**** RECORDS PROVIDED ****

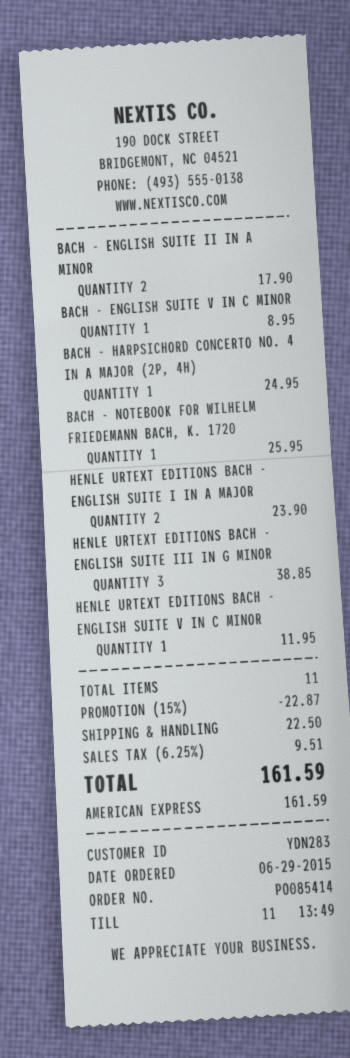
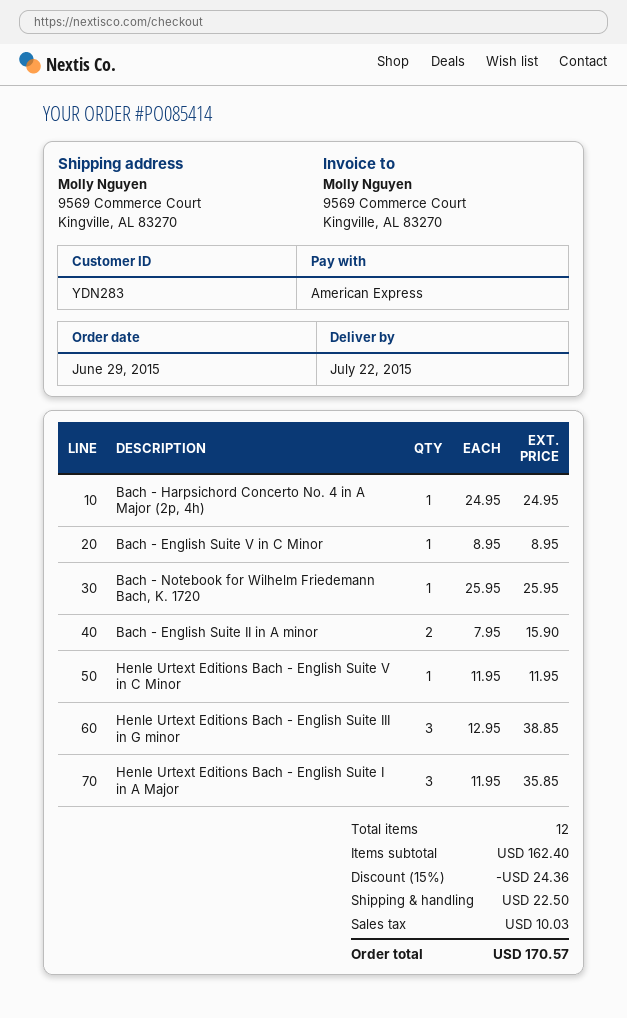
BACH - ENGLISH SUITE II IN A MINOR: 2 for 17.90 -> 2 for 15.90
HENLE URTEXT EDITIONS BACH - ENGLISH SUITE I IN A MAJOR: 2 for 23.90 -> 3 for 35.85
total quantity: 11 -> 12
discount: 15% = 22.87 -> 15% = 24.36
tax: 9.51 -> 10.03
total: 161.59 -> 170.57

****

Exclude the pictures and transcribe all of the entries exactly.

__REPLY TO THE TASK__.
BACH - ENGLISH SUITE II IN A MINOR: 2 for 17.90 -> 2 for 15.90
HENLE URTEXT EDITIONS BACH - ENGLISH SUITE I IN A MAJOR: 2 for 23.90 -> 3 for 35.85
total quantity: 11 -> 12
discount: 15% = 22.87 -> 15% = 24.36
tax: 9.51 -> 10.03
total: 161.59 -> 170.57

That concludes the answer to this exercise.